Requirement: Your answer must be an exact copy of the entries below, with every picture removed.

Excerpts from a dataset
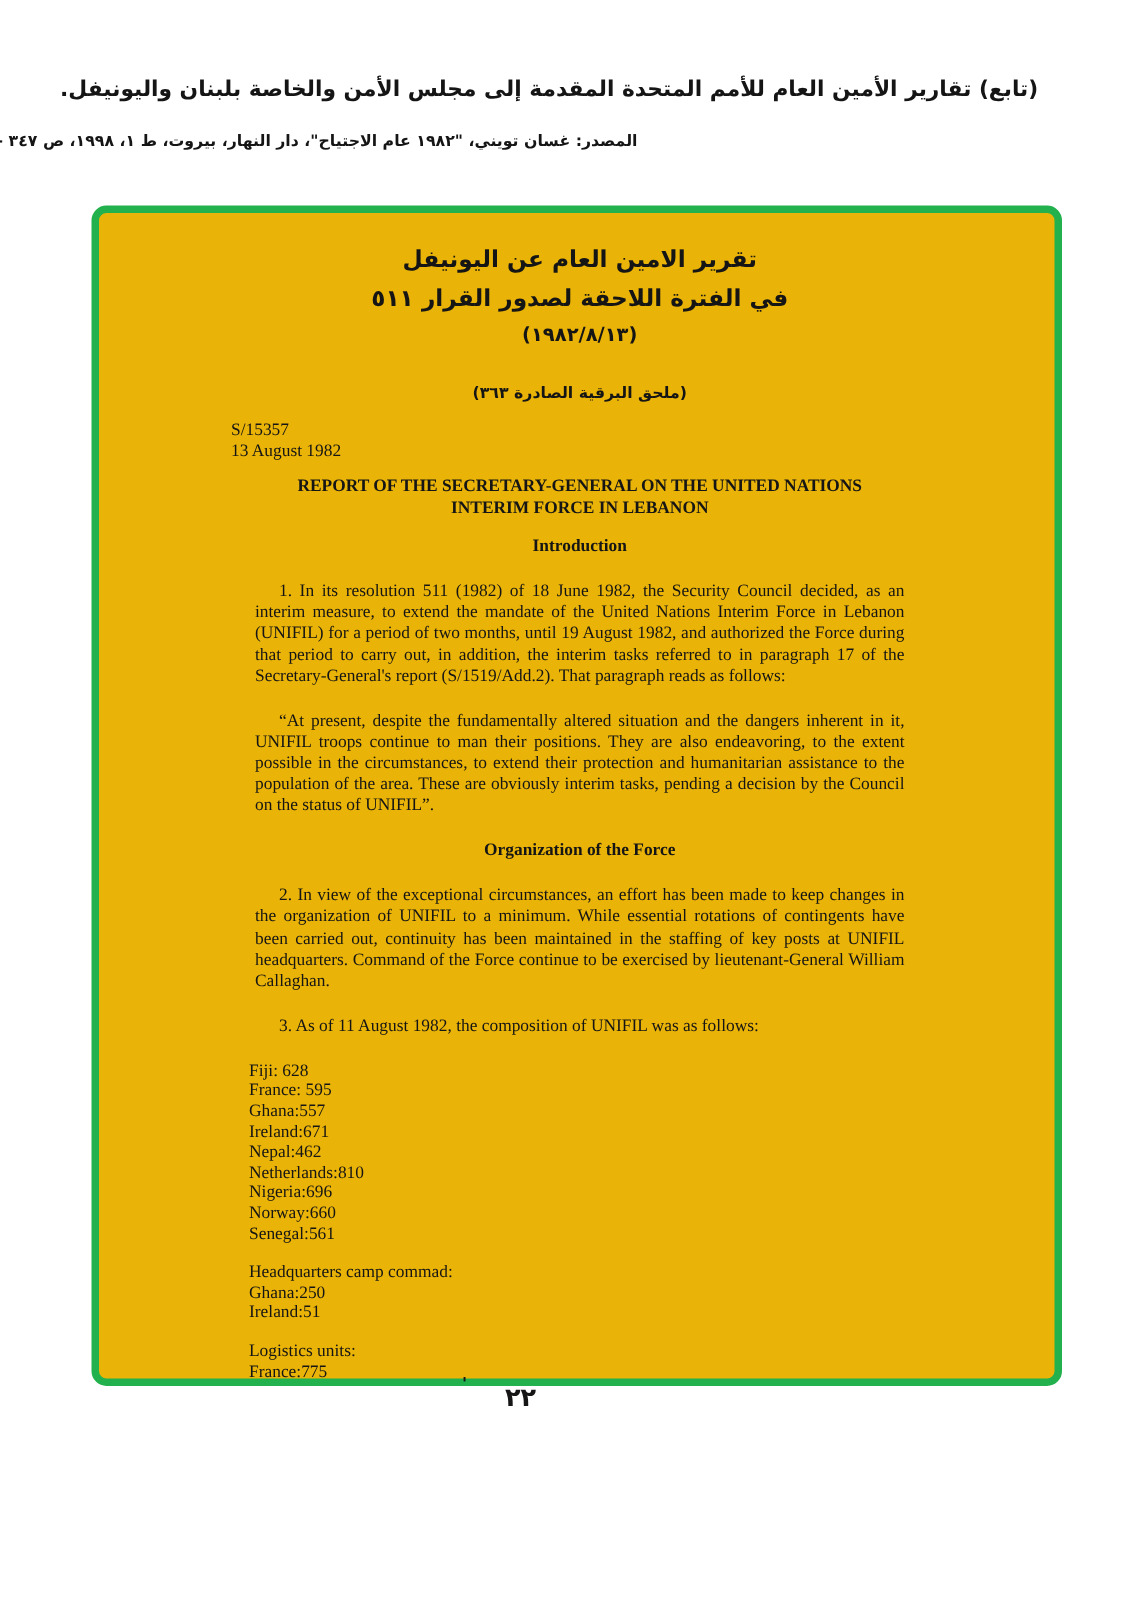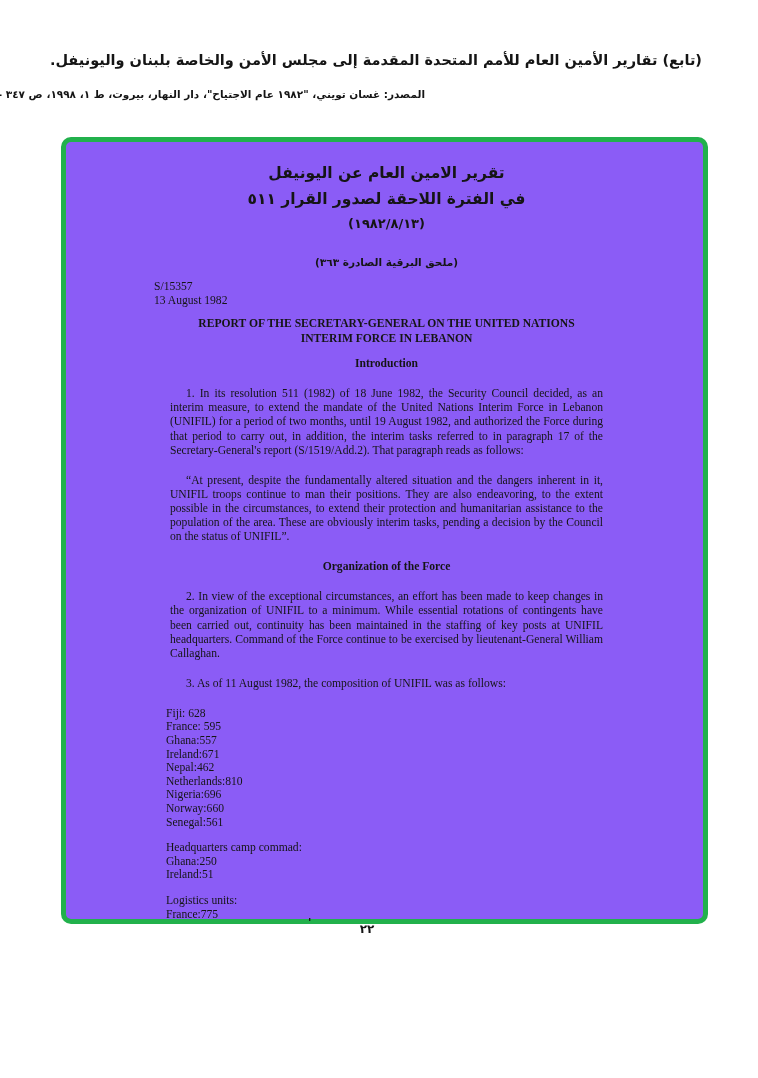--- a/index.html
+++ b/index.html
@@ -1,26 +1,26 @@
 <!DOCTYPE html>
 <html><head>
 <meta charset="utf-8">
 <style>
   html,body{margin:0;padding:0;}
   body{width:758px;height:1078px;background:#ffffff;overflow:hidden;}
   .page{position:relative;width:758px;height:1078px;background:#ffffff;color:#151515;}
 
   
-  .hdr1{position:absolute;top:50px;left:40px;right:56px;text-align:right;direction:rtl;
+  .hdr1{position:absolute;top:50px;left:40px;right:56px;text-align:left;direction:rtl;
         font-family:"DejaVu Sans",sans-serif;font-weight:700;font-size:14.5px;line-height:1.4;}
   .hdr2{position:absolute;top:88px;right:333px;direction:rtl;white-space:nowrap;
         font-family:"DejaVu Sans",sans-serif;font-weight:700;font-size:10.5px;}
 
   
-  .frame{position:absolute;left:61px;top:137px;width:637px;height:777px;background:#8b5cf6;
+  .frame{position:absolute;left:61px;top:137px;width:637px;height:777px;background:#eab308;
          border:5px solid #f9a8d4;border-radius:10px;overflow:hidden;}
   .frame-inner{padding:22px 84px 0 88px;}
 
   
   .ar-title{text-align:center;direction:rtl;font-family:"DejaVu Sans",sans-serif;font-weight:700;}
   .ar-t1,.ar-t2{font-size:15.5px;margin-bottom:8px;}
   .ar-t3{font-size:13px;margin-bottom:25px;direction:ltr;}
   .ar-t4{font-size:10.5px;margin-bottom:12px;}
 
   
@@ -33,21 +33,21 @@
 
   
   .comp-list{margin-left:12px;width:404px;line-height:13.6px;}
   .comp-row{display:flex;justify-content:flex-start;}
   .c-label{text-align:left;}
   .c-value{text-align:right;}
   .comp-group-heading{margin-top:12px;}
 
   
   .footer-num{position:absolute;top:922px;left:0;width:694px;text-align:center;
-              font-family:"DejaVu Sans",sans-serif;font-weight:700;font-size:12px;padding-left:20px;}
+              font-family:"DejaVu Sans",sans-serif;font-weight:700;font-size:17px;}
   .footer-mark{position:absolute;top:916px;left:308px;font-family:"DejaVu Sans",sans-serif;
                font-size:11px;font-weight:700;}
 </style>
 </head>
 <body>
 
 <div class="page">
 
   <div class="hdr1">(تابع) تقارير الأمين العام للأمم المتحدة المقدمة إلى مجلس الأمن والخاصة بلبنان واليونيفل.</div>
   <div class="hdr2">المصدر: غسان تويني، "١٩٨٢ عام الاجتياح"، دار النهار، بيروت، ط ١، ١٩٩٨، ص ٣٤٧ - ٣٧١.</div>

Result of this exercise:
--- a/index.html
+++ b/index.html
@@ -1,26 +1,26 @@
 <!DOCTYPE html>
 <html><head>
 <meta charset="utf-8">
 <style>
   html,body{margin:0;padding:0;}
   body{width:758px;height:1078px;background:#ffffff;overflow:hidden;}
   .page{position:relative;width:758px;height:1078px;background:#ffffff;color:#151515;}
 
   
-  .hdr1{position:absolute;top:50px;left:40px;right:56px;text-align:right;direction:rtl;
+  .hdr1{position:absolute;top:50px;left:40px;right:56px;text-align:left;direction:rtl;
         font-family:"DejaVu Sans",sans-serif;font-weight:700;font-size:14.5px;line-height:1.4;}
   .hdr2{position:absolute;top:88px;right:333px;direction:rtl;white-space:nowrap;
         font-family:"DejaVu Sans",sans-serif;font-weight:700;font-size:10.5px;}
 
   
-  .frame{position:absolute;left:61px;top:137px;width:637px;height:777px;background:#8b5cf6;
+  .frame{position:absolute;left:61px;top:137px;width:637px;height:777px;background:#eab308;
          border:5px solid #f9a8d4;border-radius:10px;overflow:hidden;}
   .frame-inner{padding:22px 84px 0 88px;}
 
   
   .ar-title{text-align:center;direction:rtl;font-family:"DejaVu Sans",sans-serif;font-weight:700;}
   .ar-t1,.ar-t2{font-size:15.5px;margin-bottom:8px;}
   .ar-t3{font-size:13px;margin-bottom:25px;direction:ltr;}
   .ar-t4{font-size:10.5px;margin-bottom:12px;}
 
   
@@ -33,21 +33,21 @@
 
   
   .comp-list{margin-left:12px;width:404px;line-height:13.6px;}
   .comp-row{display:flex;justify-content:flex-start;}
   .c-label{text-align:left;}
   .c-value{text-align:right;}
   .comp-group-heading{margin-top:12px;}
 
   
   .footer-num{position:absolute;top:922px;left:0;width:694px;text-align:center;
-              font-family:"DejaVu Sans",sans-serif;font-weight:700;font-size:12px;padding-left:20px;}
+              font-family:"DejaVu Sans",sans-serif;font-weight:700;font-size:17px;}
   .footer-mark{position:absolute;top:916px;left:308px;font-family:"DejaVu Sans",sans-serif;
                font-size:11px;font-weight:700;}
 </style>
 </head>
 <body>
 
 <div class="page">
 
   <div class="hdr1">(تابع) تقارير الأمين العام للأمم المتحدة المقدمة إلى مجلس الأمن والخاصة بلبنان واليونيفل.</div>
   <div class="hdr2">المصدر: غسان تويني، "١٩٨٢ عام الاجتياح"، دار النهار، بيروت، ط ١، ١٩٩٨، ص ٣٤٧ - ٣٧١.</div>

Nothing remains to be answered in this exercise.